Data are often connected to other research outputs, particularly publications. The USGS Science Data Management (SDM) Branch is working to ensure that these connections are documented and available to users of our USGS data.

Related Primary Publications 

One of the most important connections is the primary publication that is written to describe the initial data collection and the first analyses of the data. This publication can provide users with additional information to help them understand the purpose and scope of the data. The SBDR team is calling this publication the "Related Primary Publication." We collect information about known related primary publications when an author first starts a data release using the ScienceBase Data Release Tool. In many cases, authors may only be able to provide the IPDS number for the related primary publication when they are publishing their data release. We now have an automated pipeline established with the USGS Publications Warehouse to collect the digital object identifier (DOI) for a publication given its IPDS number. The publication's DOI is then associated with the data release in two ways: it is added to ScienceBase on the data release landing page (see image) and is added to the DOI Tool in the data release DOI's metadata.

Screenshot of the External Related Resources section of a ScienceBase landing page
Screenshot of the External Related Resources section of a ScienceBase landing page

Tracking Data Citations 

One of the reasons that we are required to publicly release data is to increase scientific productivity by allowing others to reuse existing data. Data release authors may find it helpful to understand how others are using their data so that they can improve future data releases and to provide evidence of impact. The USGS Science Data Management (SDM) Branch has been working on an automated process to track these data citations using the eXtract Dark Data Database (xDD, formally known as GeoDeepDive, https://geodeepdive.org/). xDD is a tool that enables text mining of over 12 million and counting published research documents. The SDM team is using the xDD API to track references to USGS DOIs, that is, DOIs with the '10.5066' prefix. References to USGS DOIs are stored in the USGS DOI Tool database (see image). To see where a given USGS DOI has been referenced, go to the DOI Tool and search for the data release DOI. In the future, the ScienceBase team plans to display these citations on data release landing pages. Stay tuned for more information.

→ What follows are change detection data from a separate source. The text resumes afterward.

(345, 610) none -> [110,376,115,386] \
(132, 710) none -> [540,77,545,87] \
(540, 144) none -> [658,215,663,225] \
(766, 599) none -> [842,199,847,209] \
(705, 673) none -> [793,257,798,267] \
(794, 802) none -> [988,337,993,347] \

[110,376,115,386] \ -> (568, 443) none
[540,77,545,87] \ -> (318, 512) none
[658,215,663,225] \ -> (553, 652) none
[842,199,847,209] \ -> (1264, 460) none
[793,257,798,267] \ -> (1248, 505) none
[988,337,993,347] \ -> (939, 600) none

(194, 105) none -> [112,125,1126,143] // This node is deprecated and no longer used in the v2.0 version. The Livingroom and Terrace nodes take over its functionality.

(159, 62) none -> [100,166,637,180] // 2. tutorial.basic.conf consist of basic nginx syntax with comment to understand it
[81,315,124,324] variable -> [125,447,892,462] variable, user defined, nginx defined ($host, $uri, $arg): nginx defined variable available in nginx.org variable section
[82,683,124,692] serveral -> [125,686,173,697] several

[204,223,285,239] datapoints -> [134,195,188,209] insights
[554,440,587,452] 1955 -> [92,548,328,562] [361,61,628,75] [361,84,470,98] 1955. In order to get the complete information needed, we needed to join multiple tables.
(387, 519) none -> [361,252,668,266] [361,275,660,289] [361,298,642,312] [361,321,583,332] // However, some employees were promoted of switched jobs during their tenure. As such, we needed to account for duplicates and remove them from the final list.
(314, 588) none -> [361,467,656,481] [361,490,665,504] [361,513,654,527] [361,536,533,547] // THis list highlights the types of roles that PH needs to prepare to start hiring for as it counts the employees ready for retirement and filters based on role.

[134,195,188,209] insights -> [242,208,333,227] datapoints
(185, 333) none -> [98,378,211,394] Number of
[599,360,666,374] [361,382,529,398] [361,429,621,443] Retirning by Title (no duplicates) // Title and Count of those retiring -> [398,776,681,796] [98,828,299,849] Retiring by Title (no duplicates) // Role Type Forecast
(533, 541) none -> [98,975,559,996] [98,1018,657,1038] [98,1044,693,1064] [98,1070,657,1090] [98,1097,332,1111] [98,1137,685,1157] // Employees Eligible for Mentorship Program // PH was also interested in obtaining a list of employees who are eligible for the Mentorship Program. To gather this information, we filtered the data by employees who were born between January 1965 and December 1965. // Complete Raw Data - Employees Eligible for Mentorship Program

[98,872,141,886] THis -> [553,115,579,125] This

Screenshot of the DOI Tool's interface for seeing where an individual DOI has been cited
Screenshot of the DOI Tool's interface for seeing where an individual DOI has been cited

Featured Data Release

Map showing data from the 2015 Nepal landslide
Map showing data from the 2015 Nepal landslide

Map data of landslides triggered by the 25 April 2015 Mw 7.8 Gorkha, Nepal earthquake

Science Center: Geologic Hazards Science Center 

This data release, created in cooperation with partners at the University of Michigan, ETH, and in Nepal, mapped earthquake-triggered landslides using high-resolution (<1m pixel resolution) pre- and post-event satellite imagery. Since its publication in ScienceBase in 2017, the data have been cited by five publications, and the related primary publication (https://doi.org/10.1016/j.geomorph.2017.01.030) has been cited 68 times per Scopus and read 178 times on Mendeley. Additionally, the dataset helps underpin USGS models used to describe the extent and severity of landslides triggered by earthquakes. For example, one of the citing publications reused the data to propose a comprehensive method for near real-time landslide probability estimation using a logistic regression model based on slope units (Tanyas et al. 2019). Models like this are used operationally and provide situational awareness for earthquake response worldwide.  

Data citation and reuse, as shown in the example above, are only one way of measuring the impact of a data release. If you know of a data product available in ScienceBase that has gone on to be reused in other projects, inform policy decisions, garner attention in major media outlets, or any other interesting use, we'd love to hear about it. Please complete this form to contribute your data story. 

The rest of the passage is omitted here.